======== Dataset content ========
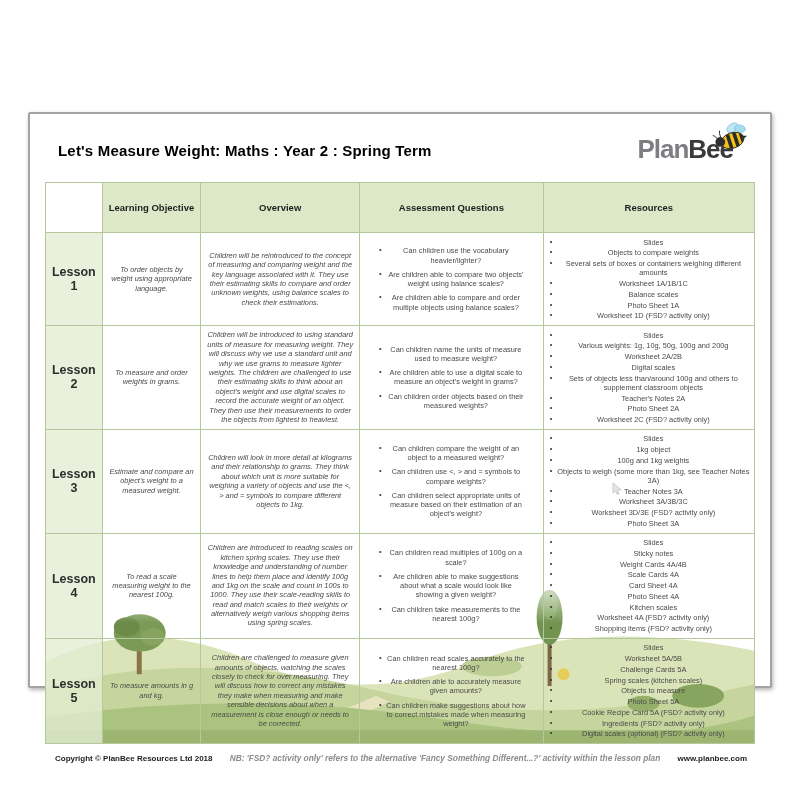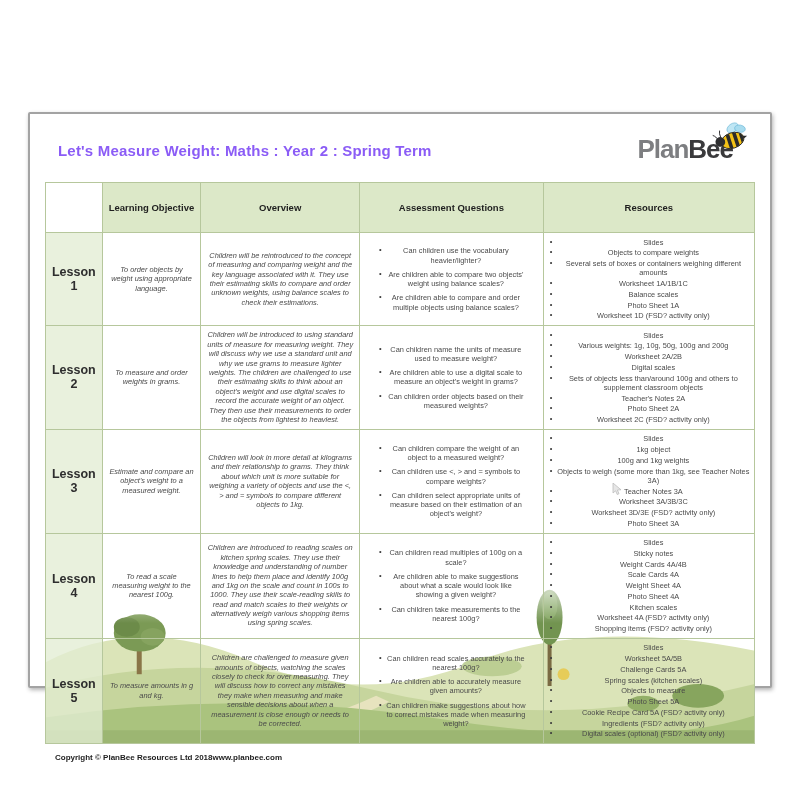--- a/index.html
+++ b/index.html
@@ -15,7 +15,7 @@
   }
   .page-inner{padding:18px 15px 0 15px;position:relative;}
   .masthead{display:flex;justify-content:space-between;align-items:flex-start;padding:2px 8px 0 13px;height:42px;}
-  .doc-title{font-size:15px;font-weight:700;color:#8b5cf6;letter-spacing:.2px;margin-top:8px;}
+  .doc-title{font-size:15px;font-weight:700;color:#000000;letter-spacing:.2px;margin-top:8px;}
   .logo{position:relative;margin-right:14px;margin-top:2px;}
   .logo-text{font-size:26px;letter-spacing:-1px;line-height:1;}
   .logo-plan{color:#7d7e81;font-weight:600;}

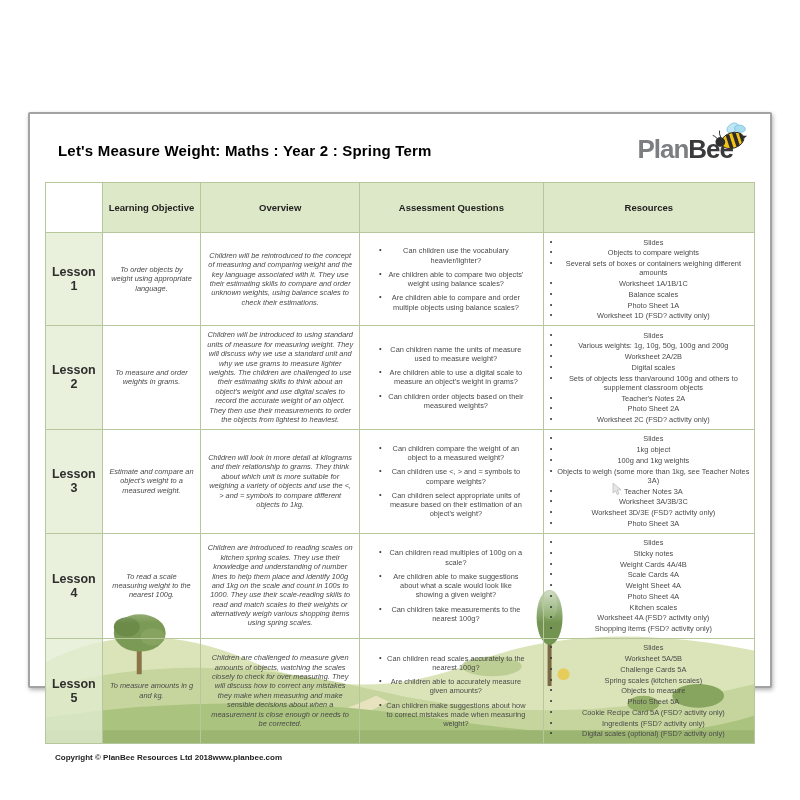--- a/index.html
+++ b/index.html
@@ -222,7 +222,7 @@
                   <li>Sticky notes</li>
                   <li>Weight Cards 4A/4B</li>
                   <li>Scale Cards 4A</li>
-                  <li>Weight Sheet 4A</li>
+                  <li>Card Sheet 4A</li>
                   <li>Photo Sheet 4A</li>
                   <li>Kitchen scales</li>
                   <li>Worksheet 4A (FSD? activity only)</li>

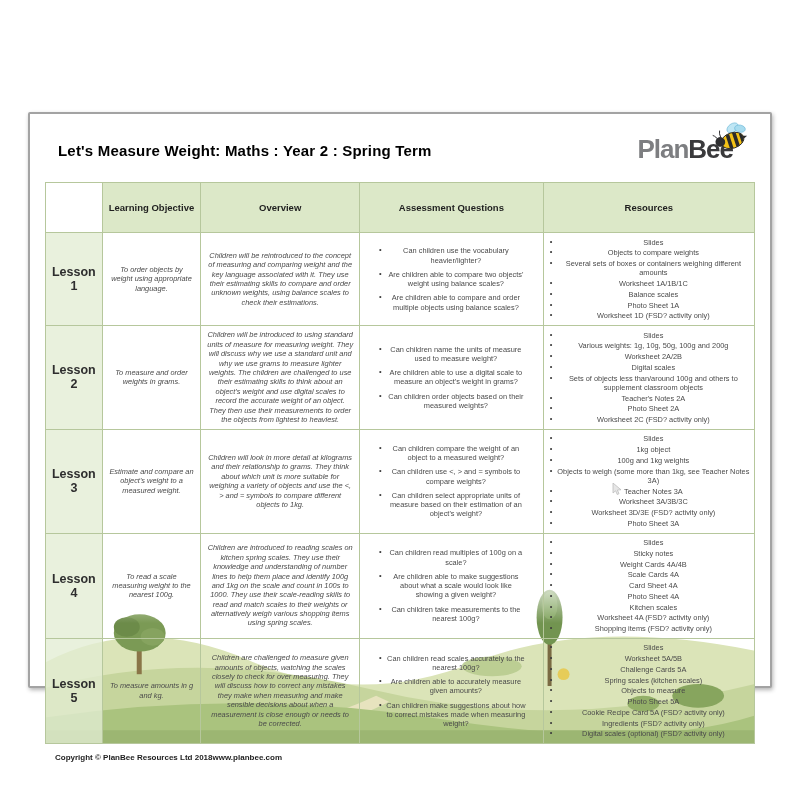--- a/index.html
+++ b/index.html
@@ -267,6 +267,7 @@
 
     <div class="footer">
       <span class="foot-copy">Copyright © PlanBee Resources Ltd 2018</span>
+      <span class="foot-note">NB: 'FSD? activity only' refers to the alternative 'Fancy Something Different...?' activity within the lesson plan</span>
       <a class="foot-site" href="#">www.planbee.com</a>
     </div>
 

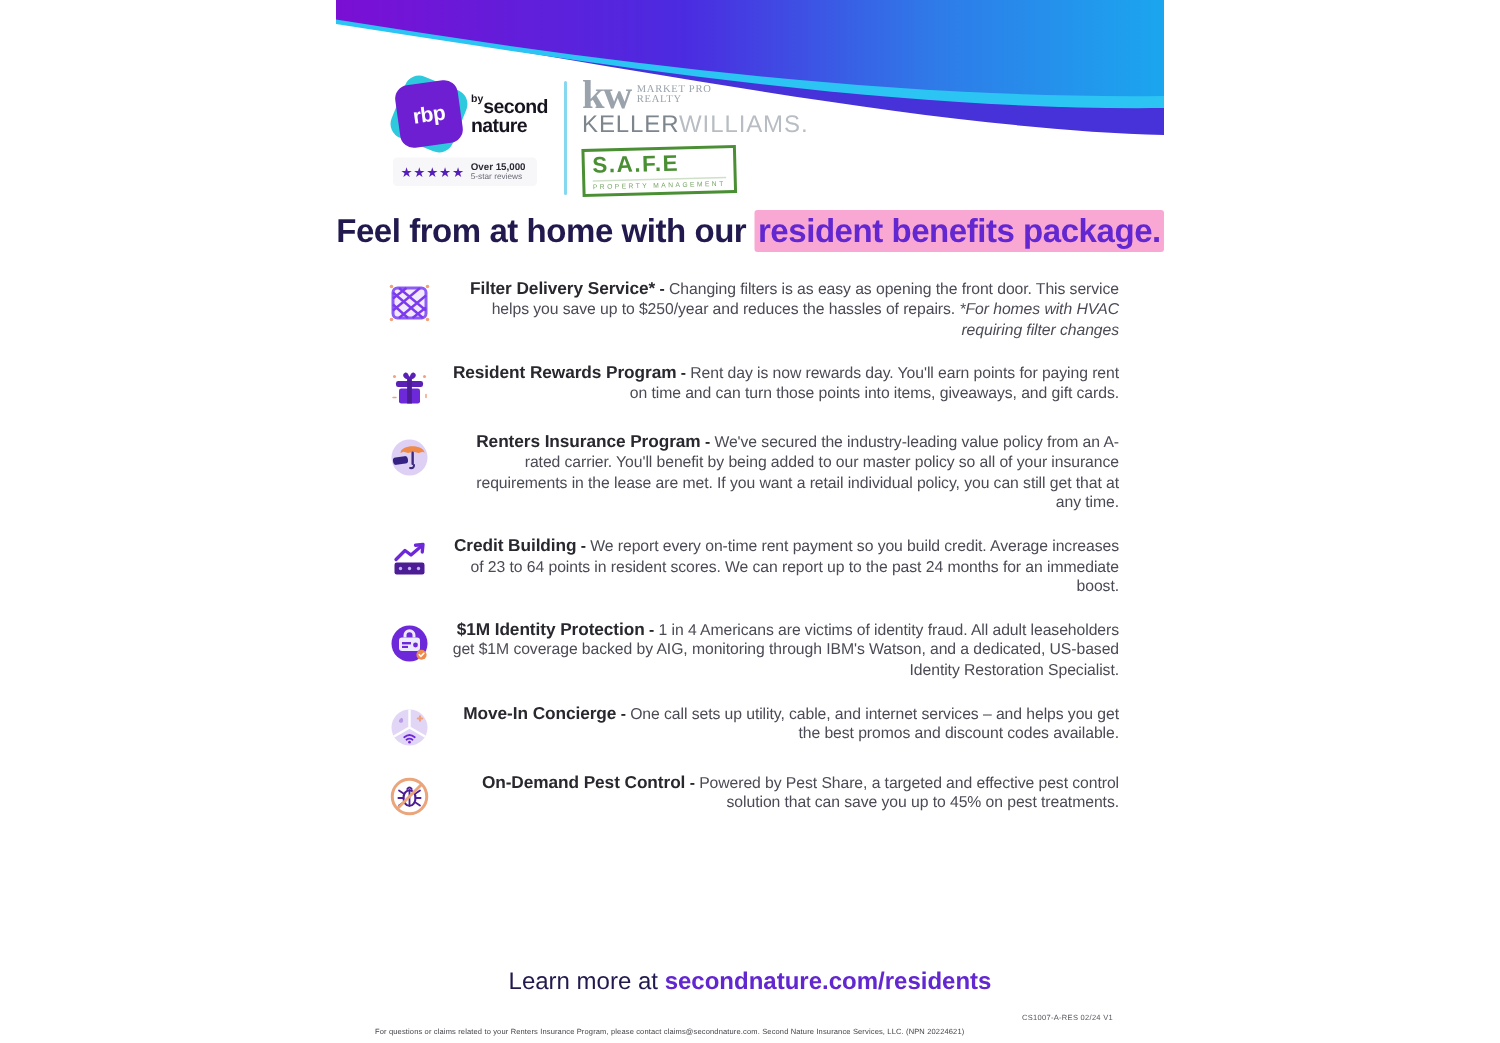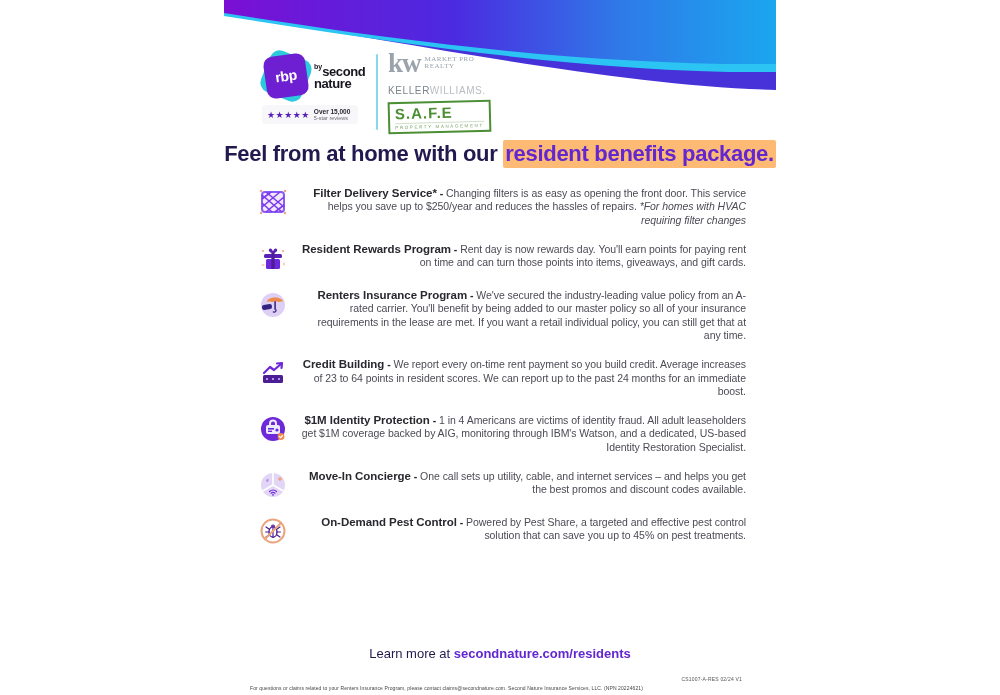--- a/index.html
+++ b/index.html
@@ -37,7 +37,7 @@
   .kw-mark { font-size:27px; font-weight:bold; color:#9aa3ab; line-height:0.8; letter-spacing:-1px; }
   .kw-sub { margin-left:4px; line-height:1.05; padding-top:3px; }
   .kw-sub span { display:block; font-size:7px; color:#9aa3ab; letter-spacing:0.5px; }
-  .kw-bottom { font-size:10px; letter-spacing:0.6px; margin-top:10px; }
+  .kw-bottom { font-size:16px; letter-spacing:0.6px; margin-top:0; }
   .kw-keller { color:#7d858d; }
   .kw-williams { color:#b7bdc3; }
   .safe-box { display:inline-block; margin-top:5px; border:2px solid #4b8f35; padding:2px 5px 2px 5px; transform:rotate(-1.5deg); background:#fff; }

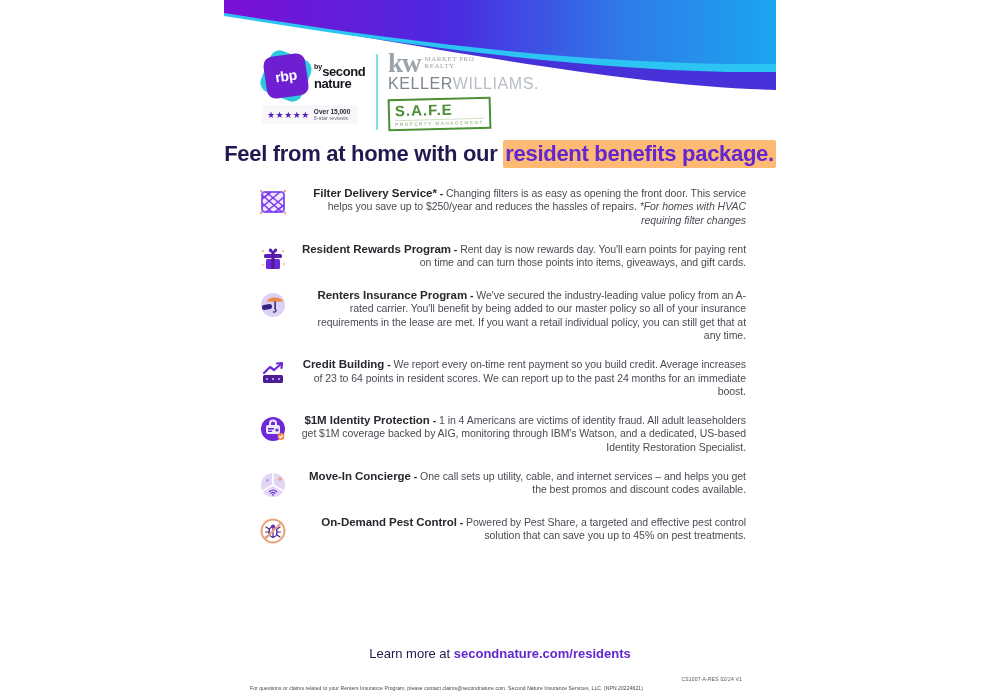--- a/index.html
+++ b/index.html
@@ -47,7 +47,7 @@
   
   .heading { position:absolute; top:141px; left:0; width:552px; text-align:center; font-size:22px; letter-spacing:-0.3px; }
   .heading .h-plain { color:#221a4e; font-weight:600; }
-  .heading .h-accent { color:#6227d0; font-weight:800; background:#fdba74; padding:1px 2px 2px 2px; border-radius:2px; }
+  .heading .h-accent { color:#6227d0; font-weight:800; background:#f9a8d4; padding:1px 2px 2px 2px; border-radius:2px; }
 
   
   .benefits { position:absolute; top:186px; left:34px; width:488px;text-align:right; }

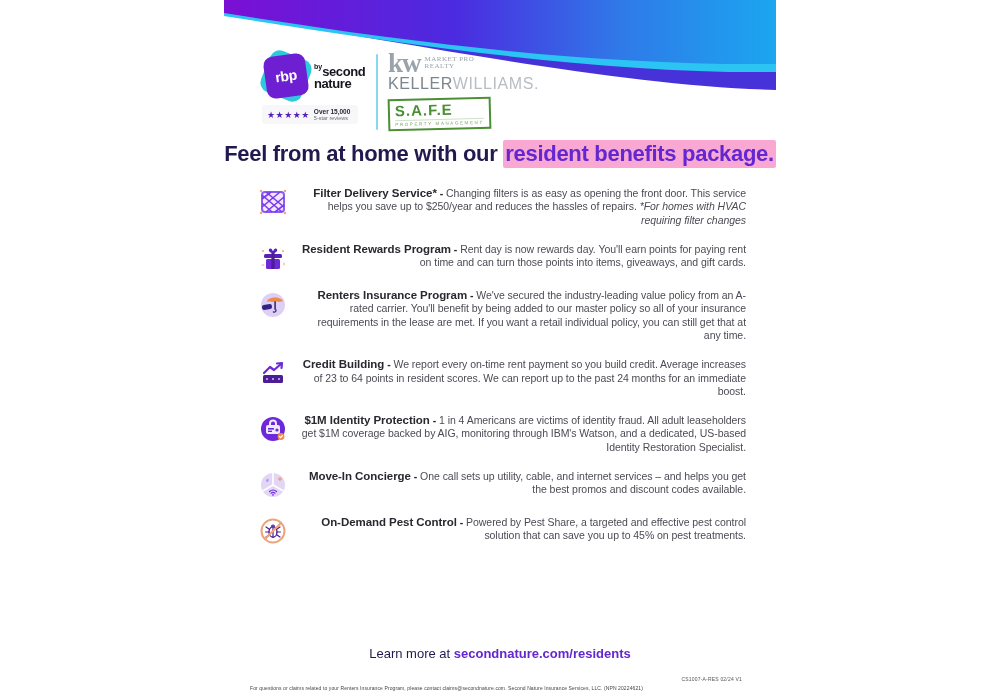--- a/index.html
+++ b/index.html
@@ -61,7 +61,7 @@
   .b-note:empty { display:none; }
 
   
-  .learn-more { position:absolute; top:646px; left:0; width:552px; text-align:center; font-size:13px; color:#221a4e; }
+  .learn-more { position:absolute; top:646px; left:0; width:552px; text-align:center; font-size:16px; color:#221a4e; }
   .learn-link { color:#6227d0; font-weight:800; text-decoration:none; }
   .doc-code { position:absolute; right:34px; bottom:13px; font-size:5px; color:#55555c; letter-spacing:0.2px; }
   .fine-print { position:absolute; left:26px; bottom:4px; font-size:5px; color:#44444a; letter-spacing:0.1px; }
========
◆ Action item
Output exactly those lines of the data above that run from the line with "<li>Kitchen scales</li>" up to and including the line with "position:absolute; top:186px; left:34px;". No pictures go in.

◆ Task solution
                   <li>Kitchen scales</li>
                   <li>Worksheet 4A (FSD? activity only)</li>

--- a/index.html
+++ b/index.html
@@ -267,6 +267,7 @@
 
     <div class="footer">
       <span class="foot-copy">Copyright © PlanBee Resources Ltd 2018</span>
+      <span class="foot-note">NB: 'FSD? activity only' refers to the alternative 'Fancy Something Different...?' activity within the lesson plan</span>
       <a class="foot-site" href="#">www.planbee.com</a>
     </div>
 

--- a/index.html
+++ b/index.html
@@ -37,7 +37,7 @@
   .kw-mark { font-size:27px; font-weight:bold; color:#9aa3ab; line-height:0.8; letter-spacing:-1px; }
   .kw-sub { margin-left:4px; line-height:1.05; padding-top:3px; }
   .kw-sub span { display:block; font-size:7px; color:#9aa3ab; letter-spacing:0.5px; }
-  .kw-bottom { font-size:10px; letter-spacing:0.6px; margin-top:10px; }
+  .kw-bottom { font-size:16px; letter-spacing:0.6px; margin-top:0; }
   .kw-keller { color:#7d858d; }
   .kw-williams { color:#b7bdc3; }
   .safe-box { display:inline-block; margin-top:5px; border:2px solid #4b8f35; padding:2px 5px 2px 5px; transform:rotate(-1.5deg); background:#fff; }

--- a/index.html
+++ b/index.html
@@ -47,7 +47,7 @@
   
   .heading { position:absolute; top:141px; left:0; width:552px; text-align:center; font-size:22px; letter-spacing:-0.3px; }
   .heading .h-plain { color:#221a4e; font-weight:600; }
-  .heading .h-accent { color:#6227d0; font-weight:800; background:#fdba74; padding:1px 2px 2px 2px; border-radius:2px; }
+  .heading .h-accent { color:#6227d0; font-weight:800; background:#f9a8d4; padding:1px 2px 2px 2px; border-radius:2px; }
 
   
   .benefits { position:absolute; top:186px; left:34px; width:488px;text-align:right; }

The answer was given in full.